A detailed guide for corporate taxpayers in Saudi Arabia on the new Deemed Supplier VAT rules for online marketplaces coming into effect January 2026, including compliance requirements, tax obligations, and operational impacts.
📌 Introduction
Starting January 1, 2026, Saudi Arabia will implement the Deemed Supplier Provisions for online marketplaces under its VAT regime, in line with global best practices. These rules shift VAT liability from individual third-party sellers to the online marketplace operator, making the platform the “deemed supplier” for VAT purposes. The move is aimed at improving VAT compliance in e-commerce and ensuring a level playing field for local and foreign sellers.
🏢 Who Is Affected?
- Online marketplace operators facilitating sales between third-party sellers and buyers in Saudi Arabia.
- Corporate taxpayers who operate B2C or B2B e-commerce platforms.
- Foreign digital platforms selling goods or services to Saudi consumers.
- Third-party sellers who previously handled VAT collection and remittance themselves.
📖 Key Features of the Deemed Supplier Provisions
- The online marketplace will be treated as if it is the seller for VAT purposes, even though the actual goods/services are supplied by third-party sellers.
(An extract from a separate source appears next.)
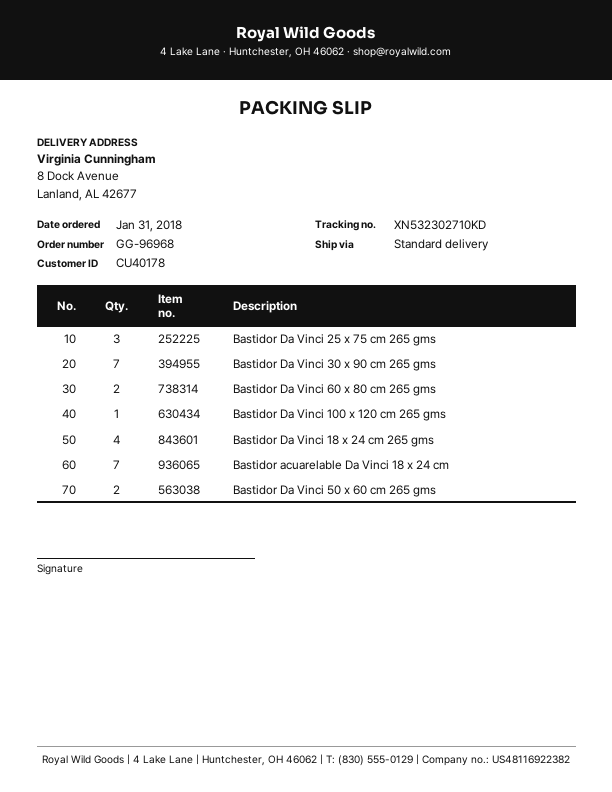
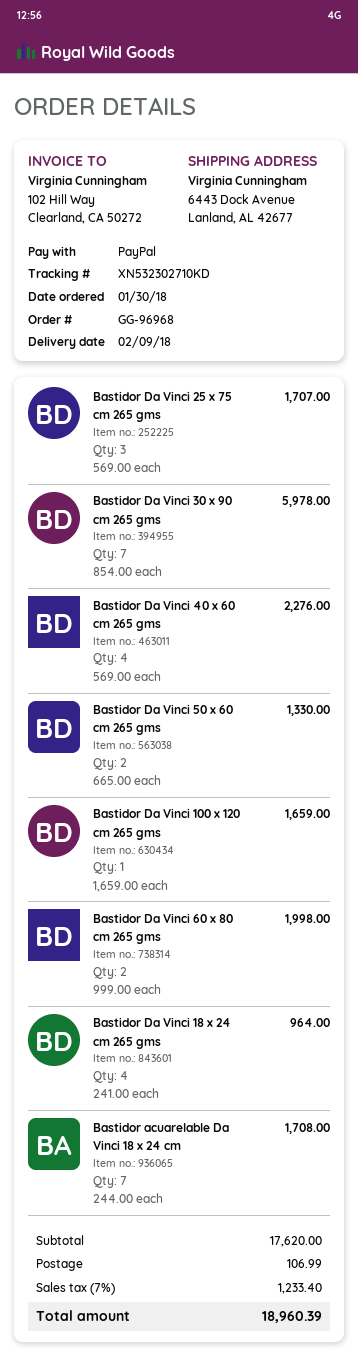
order date: 2018-01-31 -> 2018-01-30
ship to: 8 Dock Avenue, Lanland, AL 42677 -> 6443 Dock Avenue, Lanland, AL 42677
Bastidor Da Vinci 40 x 60 cm 265 gms: none -> 4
- The platform must charge, collect, and remit VAT on all applicable sales made through its system.
- Third-party sellers may still need to register for VAT if they make taxable supplies outside the marketplace or above the VAT threshold.
- The rules apply to both goods and certain categories of digital services.
💰 VAT Collection & Reporting
Under the new system:
- Marketplace operators will issue VAT-compliant invoices to buyers.
- VAT must be reported and remitted to ZATCA as part of the operator’s regular VAT return.
- Special record-keeping requirements will apply to track sales by third-party sellers.
- Refund processes for returned goods must include corresponding VAT adjustments.
Non-compliance could result in VAT penalties, late payment fines, and reputational damage.
📑 Compliance Requirements
- Register for VAT (if not already registered) before January 2026.
- Update invoicing systems to reflect deemed supplier VAT responsibilities.
- Implement controls to differentiate between sales made through the platform and those made directly by sellers.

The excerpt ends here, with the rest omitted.